> INPUT RECORDS:
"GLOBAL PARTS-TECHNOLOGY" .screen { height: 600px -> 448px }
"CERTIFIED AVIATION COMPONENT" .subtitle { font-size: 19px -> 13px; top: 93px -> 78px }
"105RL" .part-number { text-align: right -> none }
...
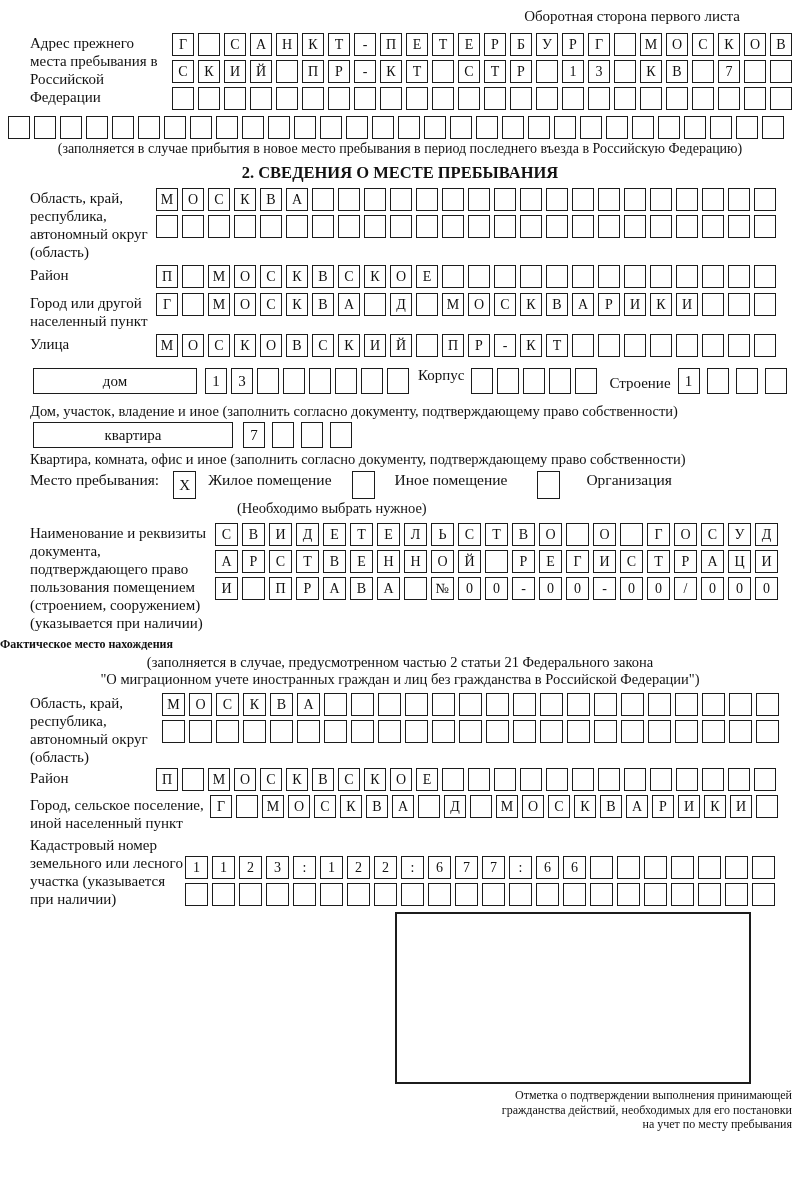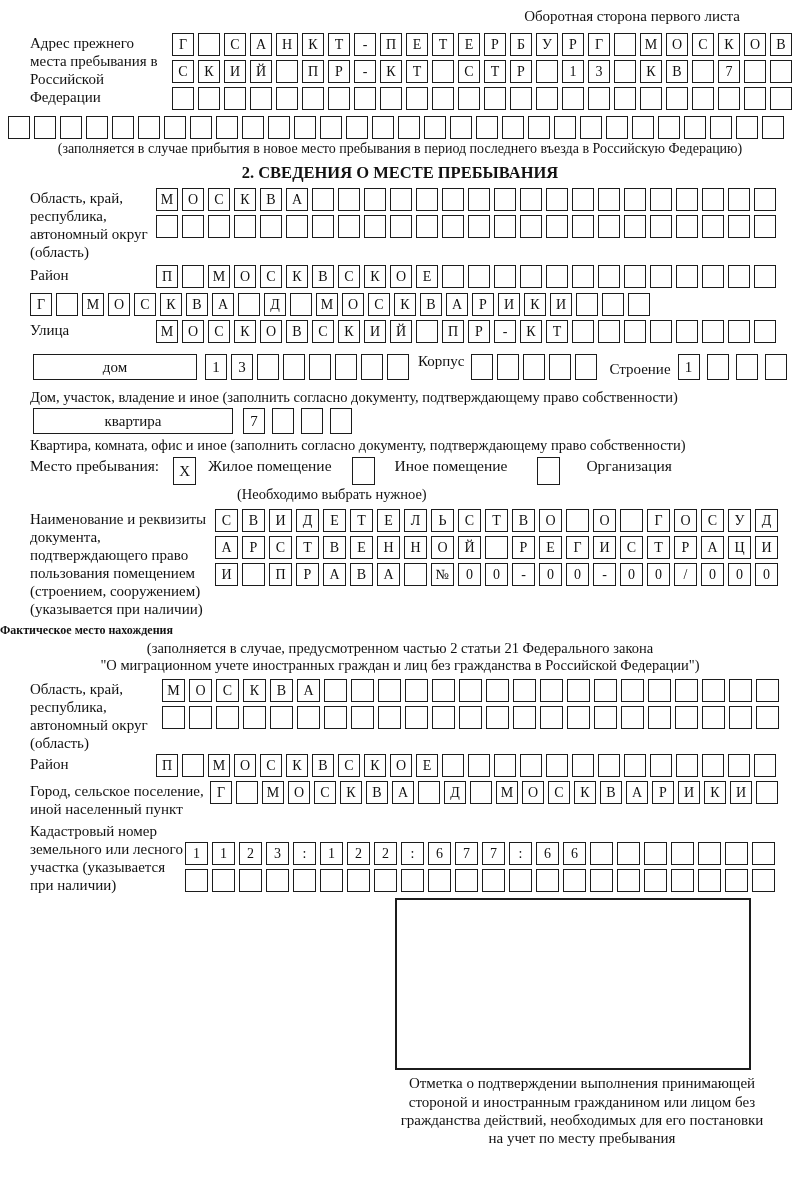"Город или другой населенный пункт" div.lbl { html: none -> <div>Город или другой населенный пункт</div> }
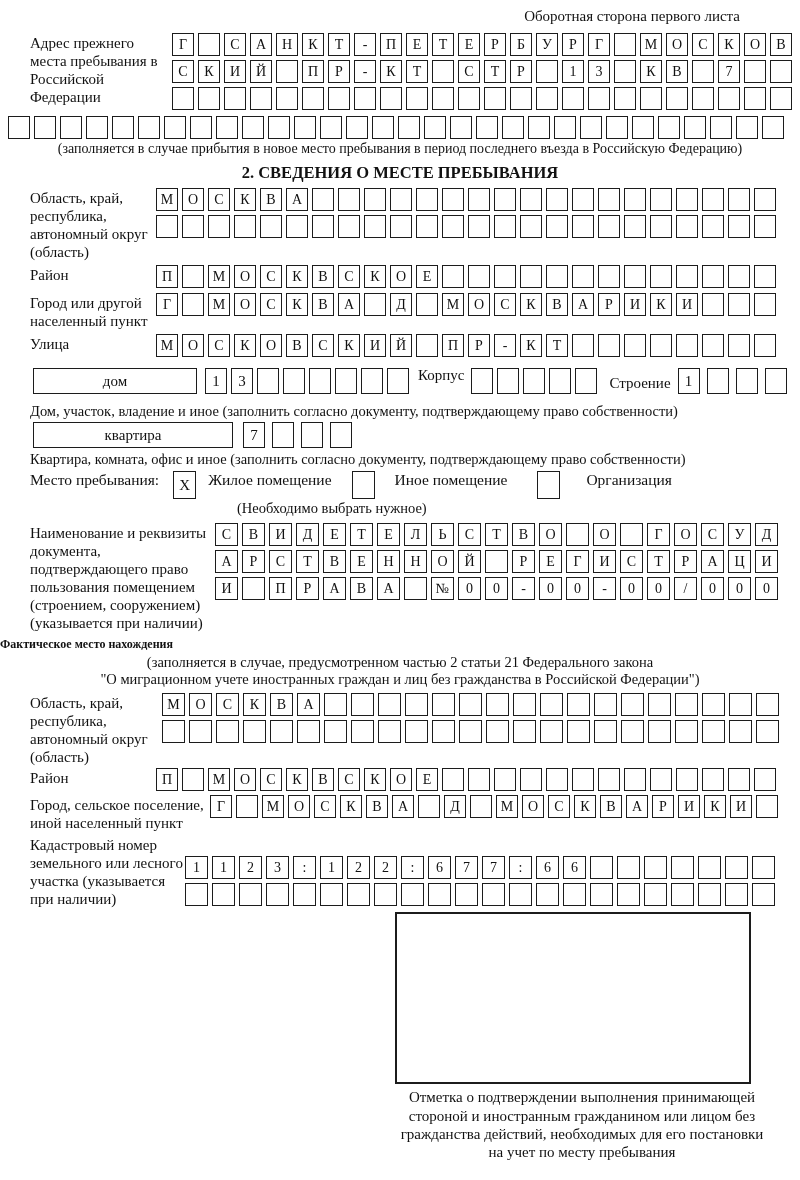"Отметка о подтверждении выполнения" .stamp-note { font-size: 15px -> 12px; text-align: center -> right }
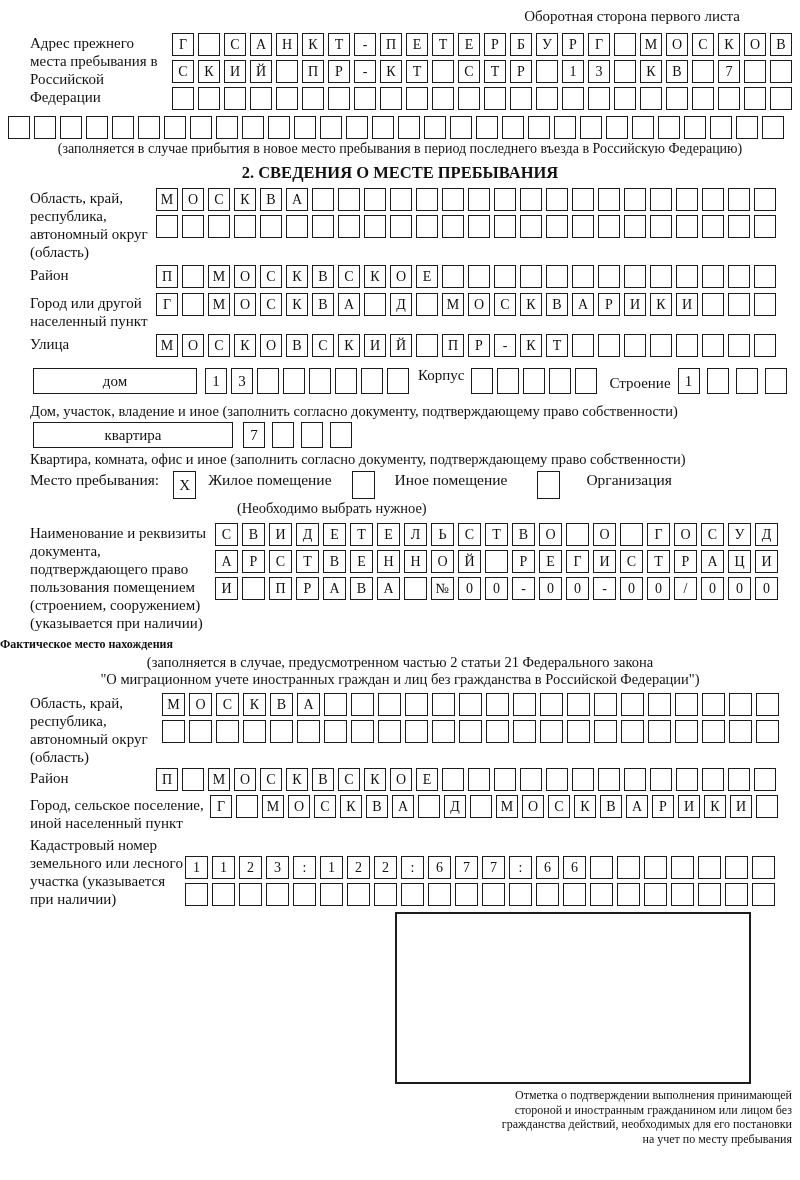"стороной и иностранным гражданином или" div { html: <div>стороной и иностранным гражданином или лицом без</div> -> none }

> WORK ORDER: In the entries above, find the line with "font-size: 15px ->" and the line with "html: <div>стороной и". Write out exactly those two lines and every line between them, pictures excluded.

> RESULT OF THE TASK:
"Отметка о подтверждении выполнения" .stamp-note { font-size: 15px -> 12px; text-align: center -> right }
"стороной и иностранным гражданином или" div { html: <div>стороной и иностранным гражданином или лицом без</div> -> none }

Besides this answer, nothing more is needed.